Former NBA basketball star Lamar Odom has been in the headlines recently because of a medical emergency he experienced that left him comatose and unresponsive. Because of his incapacitation, Odom was unable to communicate his health care wishes to his doctors. At the time of his emergency the former basketball player was also going through a divorce. While Odom has apparently recovered enough to regain capacity, there was a period in which it appeared that the person responsible for making decisions on the star’s behalf was his soon-to-be divorced wife.
Odom’s Medical Emergency
Lamar Odom was found unconscious and unresponsive in Nevada in early October. After being transported to a Las Vegas area hospital, hospital officials revealed that the star was comatose. As with any incapacitated patient, Odom’s health care providers had to rely on others when they provided the star with treatment, or needed someone to make choices for him. In the Odom situation the responsibility of making medical decisions on his behalf fell to his wife, and television star, Khloe Kardashian.
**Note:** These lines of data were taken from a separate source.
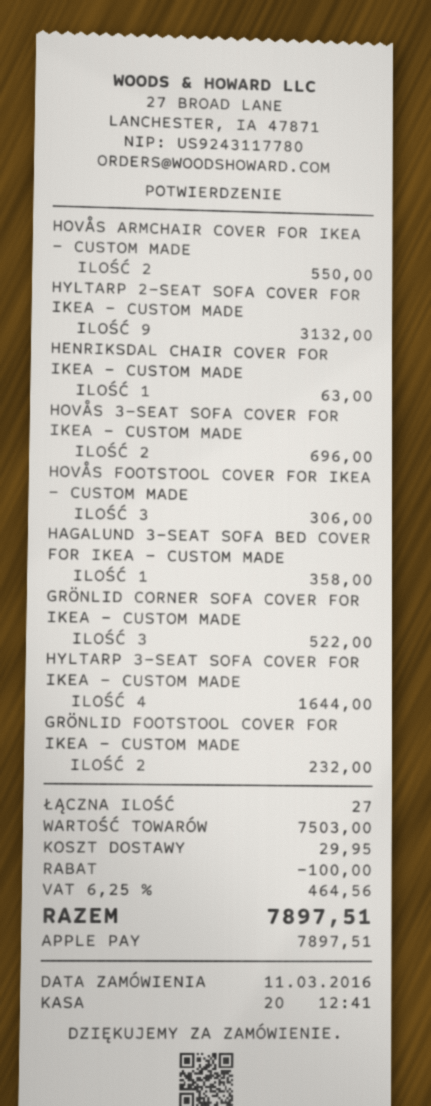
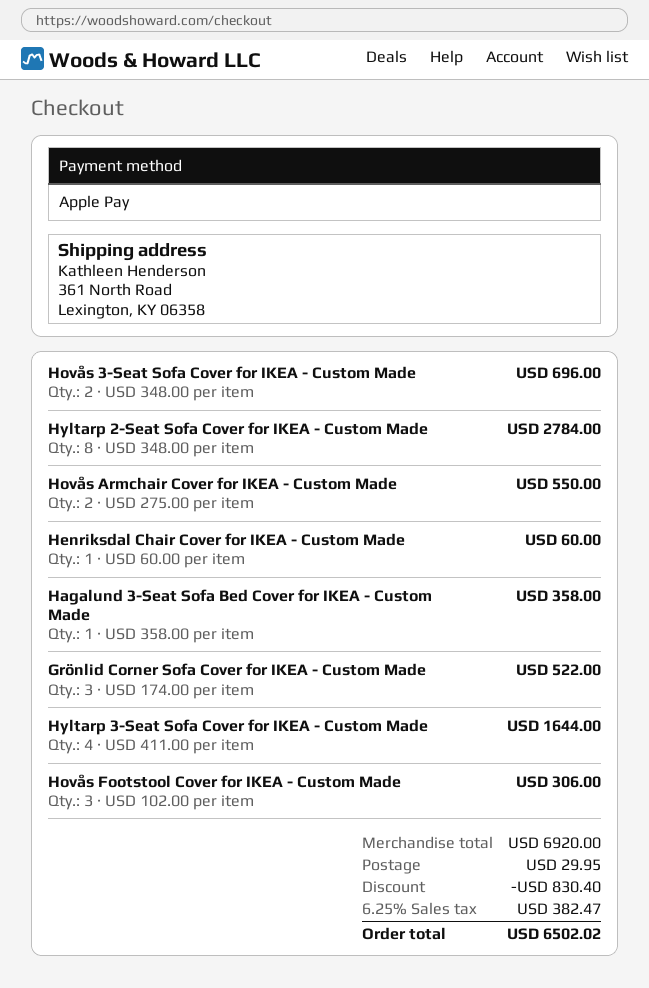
HYLTARP 2-SEAT SOFA COVER FOR IKEA - CUSTOM MADE: 9 for 3132.00 -> 8 for 2784.00
HENRIKSDAL CHAIR COVER FOR IKEA - CUSTOM MADE: 1 for 63.00 -> 1 for 60.00
GRÖNLID FOOTSTOOL COVER FOR IKEA - CUSTOM MADE: 2 for 232.00 -> none
subtotal: 7503.00 -> 6920.00
discount: 100.00 -> 830.40
tax: 6.25% = 464.56 -> 6.25% = 382.47
total: 7897.51 -> 6502.02

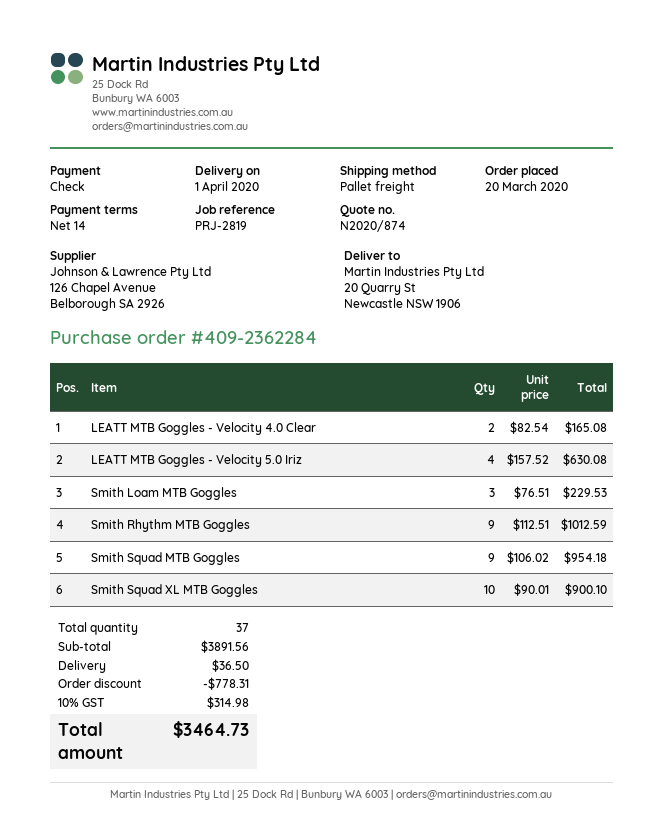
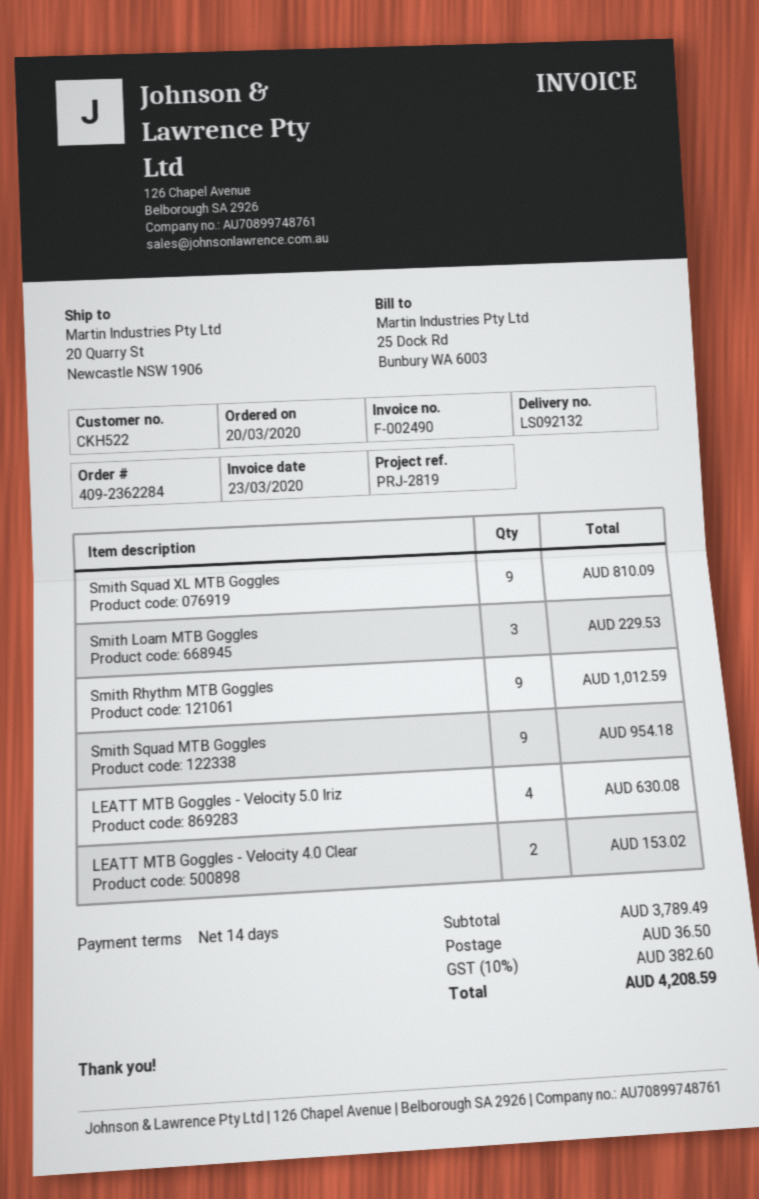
LEATT MTB Goggles - Velocity 4.0 Clear: 2 for 165.08 -> 2 for 153.02
Smith Squad XL MTB Goggles: 10 for 900.10 -> 9 for 810.09
subtotal: 3891.56 -> 3789.49
discount: 778.31 -> none
tax: 10% = 314.98 -> 10% = 382.60
total: 3464.73 -> 4208.59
At the time of his incapacitation, Odom and Kardashian were going through a divorce in California. Though the two seemed intent on ending their marriage, a final divorce decree had not been issued and the couple remained legally married.
When he became incapacitated, Odom was a married man and his wife was still empowered to make medical decisions on his behalf, whether Odom would have wanted her to or not.
Odom’s Medical Directives
While some states allow spouses to make medical decisions on behalf of an incapacitated spouse, all states allow a mentally capable adult to choose someone else to serve as his or her medical representative. As long as an adult creates a health care power of attorney and an advance medical directive (“living will”) that comply with state law, he or she can choose anyone to serve as the health care proxy and is under no obligation to choose a spouse.
At the time of his incapacitation, because Odom did not have health care documents in place designating someone else as his health care proxy, medical decision-making responsibilities still fell to his estranged wife.
Learning From the Odom Case
While Odom is now capable of making his own medical choices, we can learn from his situation. If Odom did not want his wife making medical decisions on his behalf, he should have executed new health care documents naming a health care proxy of his choosing.
Capable adults in Oklahoma, Kansas, or Missouri can create health care documents that not only allow them to choose their health care proxies, but that allow them to detail the medical choices or decisions they want made for them. Because state laws differ, talking to an attorney about creating the right medical plans is essential.